Google+

Friday, February 11, 2022

Alien Force

 

Alien Force
1996
Ron Ford

Alien Force is delicious junk food. All the ingredients are wrong, everything is either under cooked or over baked, yet somehow, it’s delicious. Then after you’re done, your stomach hurts and you regret your choices. Alien Force is a low budget mess that manages to entertain despite its inability to be competent in just about every way. It is what the VHS market of the 1990s was made for, a movie filled with aliens, kung-fu, a dozen familiar elements stolen from other films, and 1/100th of the budget that somehow made its way into the living room of unsuspecting people on a Friday night after picking up a pizza and some Jujubes.

Omnipresent Praxima (Burt Ward (yes that Burt Ward)) sends scrawny dope turned murder-stud Trace (Tyrone Wade) on a mission to collect the Boxilium(sp?) Egg, a clump of metal that contains billions of deadly aliens.  Trace travels to Earth where he teams up with Sandy (Roxanne Coyne), a woman who's hobbies seem to include walking though really bad parts of town. The two hunt for the Boxilium(sp?) Egg before it falls into the clutches of lumpy headed bad guy, Gorek (Mark Sawyer). Gorek can jump from body to body while all Trace has are a couple of laser guns, a hand held camera, and some sweet pecs.

Character Bio: Has Pecs
 

The grim secret of low budget direct to video movies is that vast majority of them are poorly made, slow, and dull. The shot-on-video production of Alien Force bucks the trend by being poorly made, but rarely dull or slow. This is primarily an action film and it features numerous fights. Although the fight choreography is at times weak, I found the fight editing to be its saving grace.  The editing actually gives the fights some momentum and flow, or alternatively, everything else was so weak that better than mediocre fight editing shined in comparison.

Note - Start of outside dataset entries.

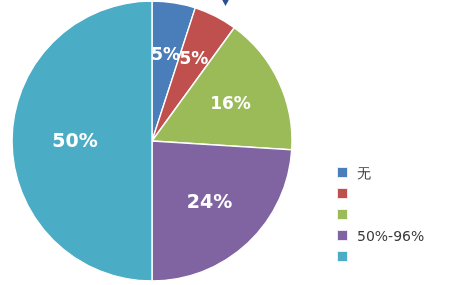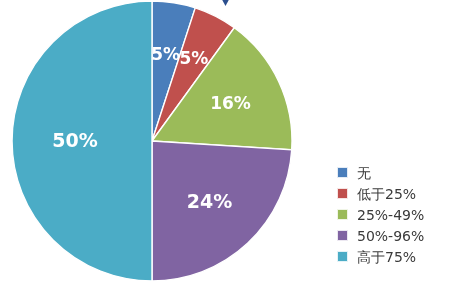"低于25%" span.legend-label { html: <span>低于25%</span> -> none }
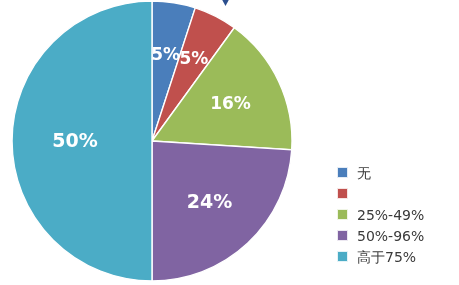"25%-49%" span.legend-label { html: <span>25%-49%</span> -> none }
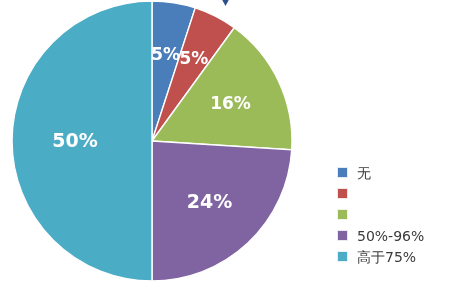"高于75%" span.legend-label { html: <span>高于75%</span> -> none }
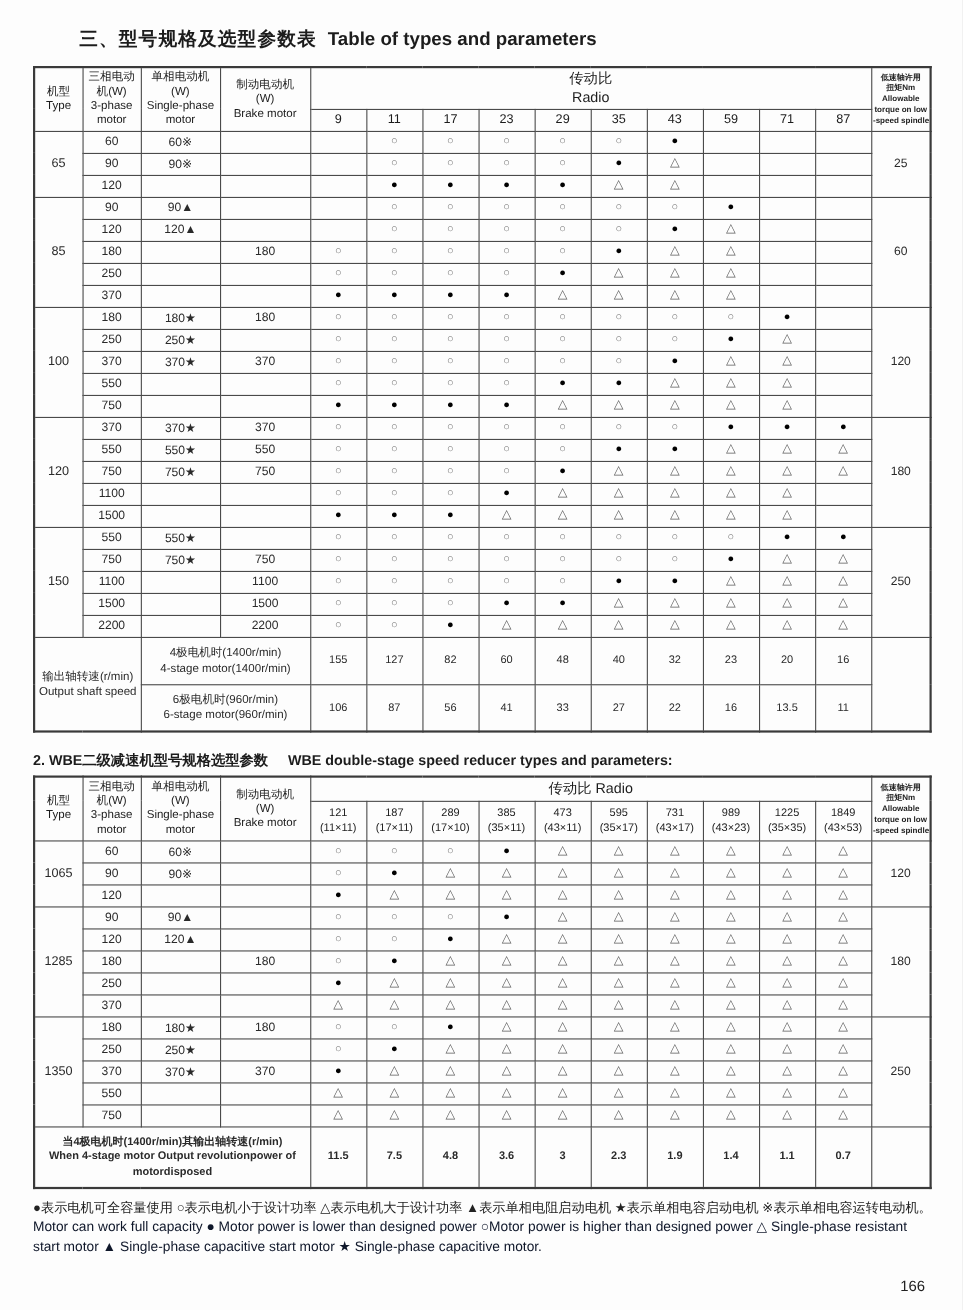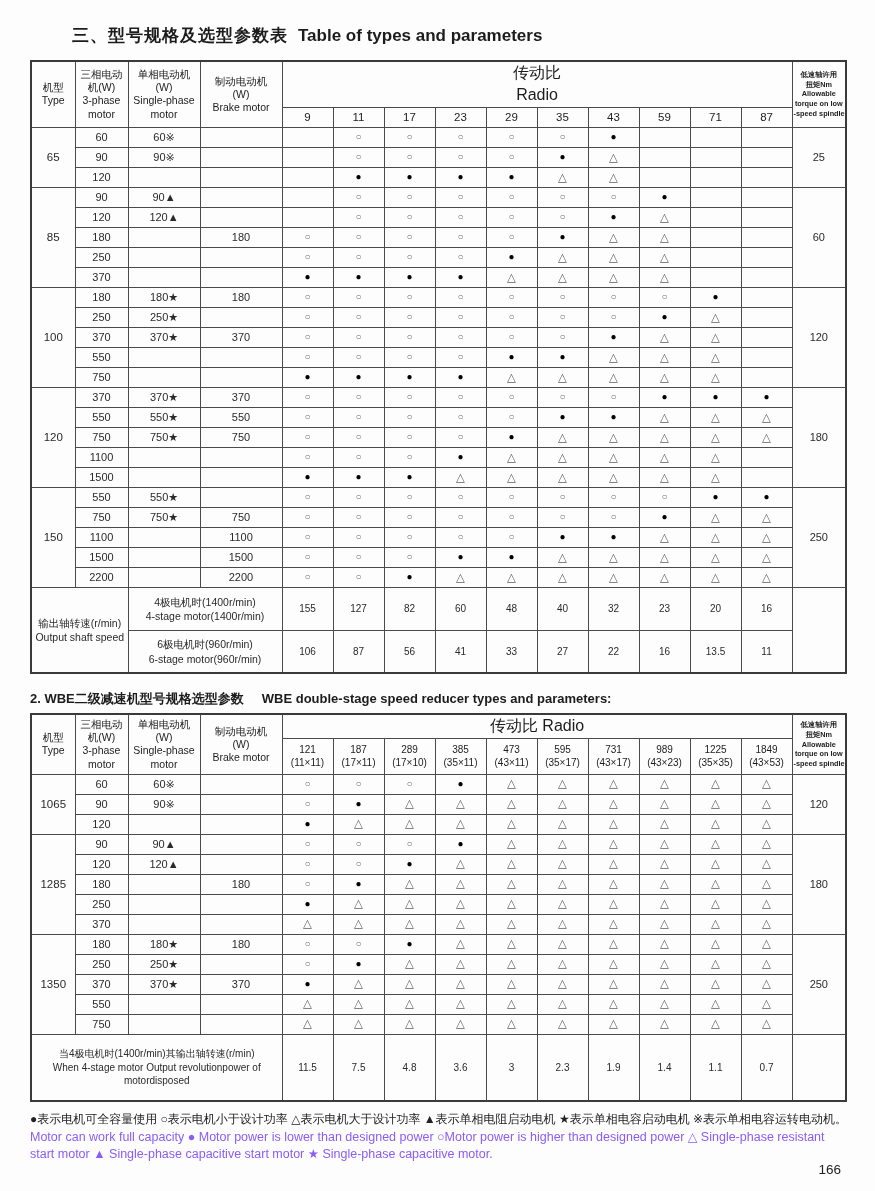"传动比" .ratio-title { font-size: 16px -> 13px }
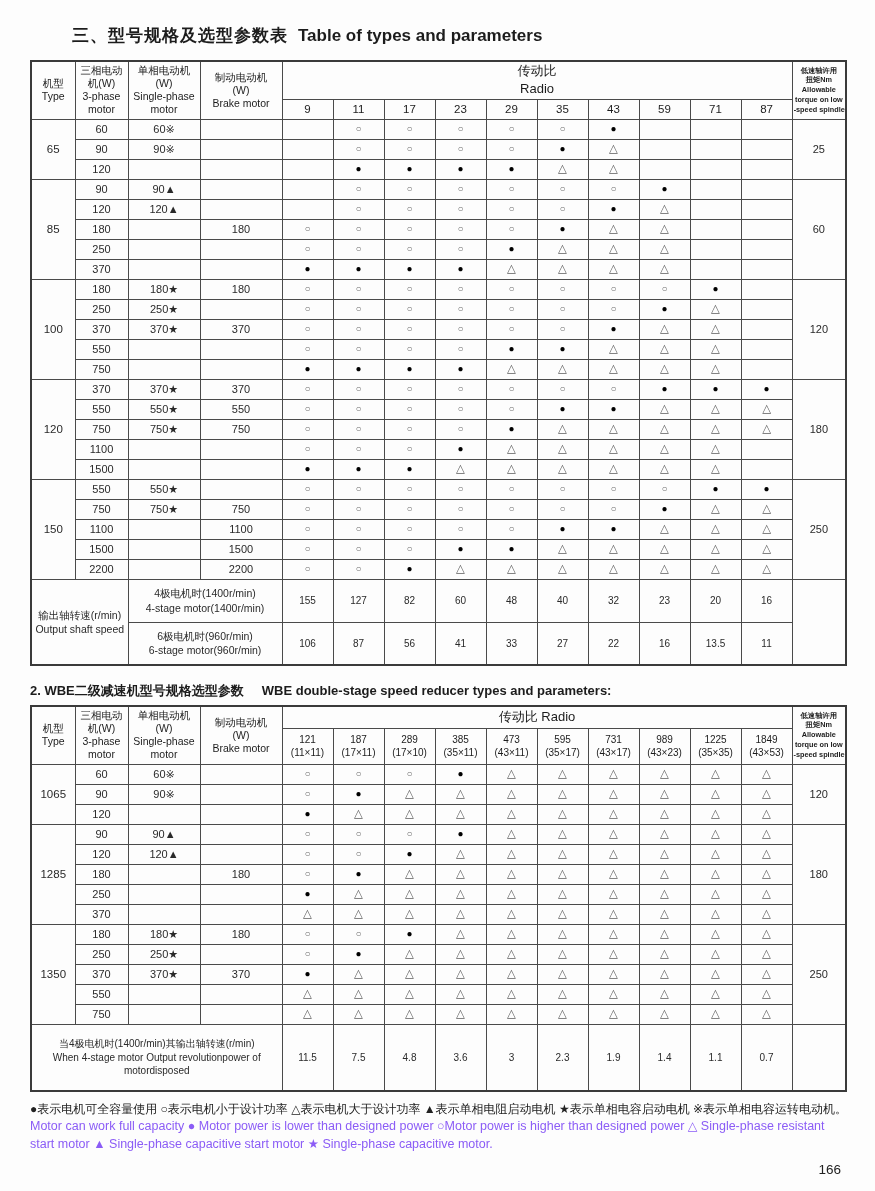"当4极电机时(1400r/min)其输出轴转速(r/min)" .bottomrow td { font-weight: none -> bold; height: 67px -> 56px }
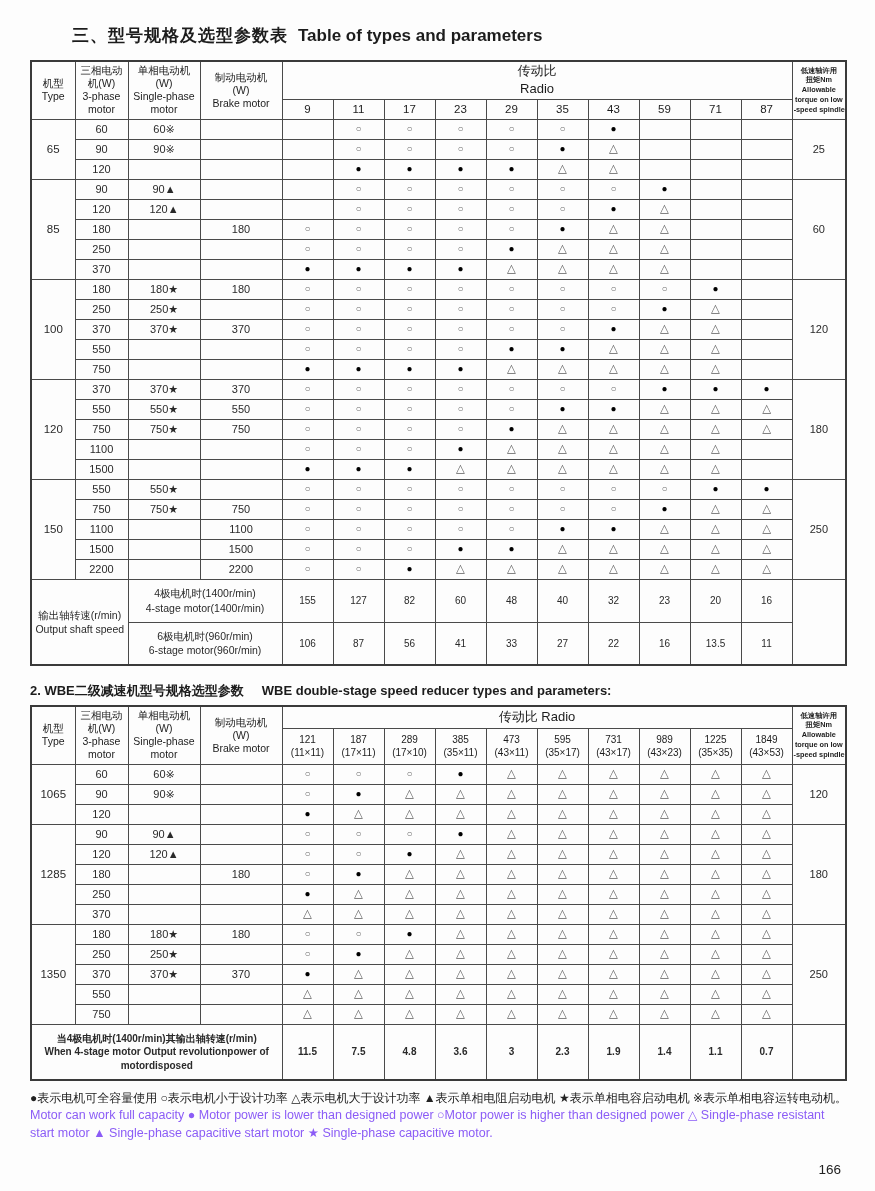"Motor can work full capacity" .fn-en { color: #8b5cf6 -> #0f172a }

At times Alien Force deliberately tries to be funny and this is often the death knell of a low budget action film. Various film genres have their challenges, but I believe that comedy is far and away the most difficult to pull off successfully. Alien Force fails in its attempts often but here and there it manages to produce some fun moments, most of them courtesy of Burt Ward. More importantly these dashes of humor keep the movie from becoming a grim slog while not undermining the seriousness of the story too much. I mean you can only take a roided up guy punching a grey alien in the woods so seriously, but I can feel the effort behind it all.

Character Bio: Doesn't have pecs
 

I went into Alien Force expecting nothing and was pleasantly surprised to find a few bright spots and a general sense of fun surrounding the whole endeavor. It seems like the people involved were enjoying themselves and that carries over into the film itself. Just don't expect to remember much about this movie after you’ve seen it.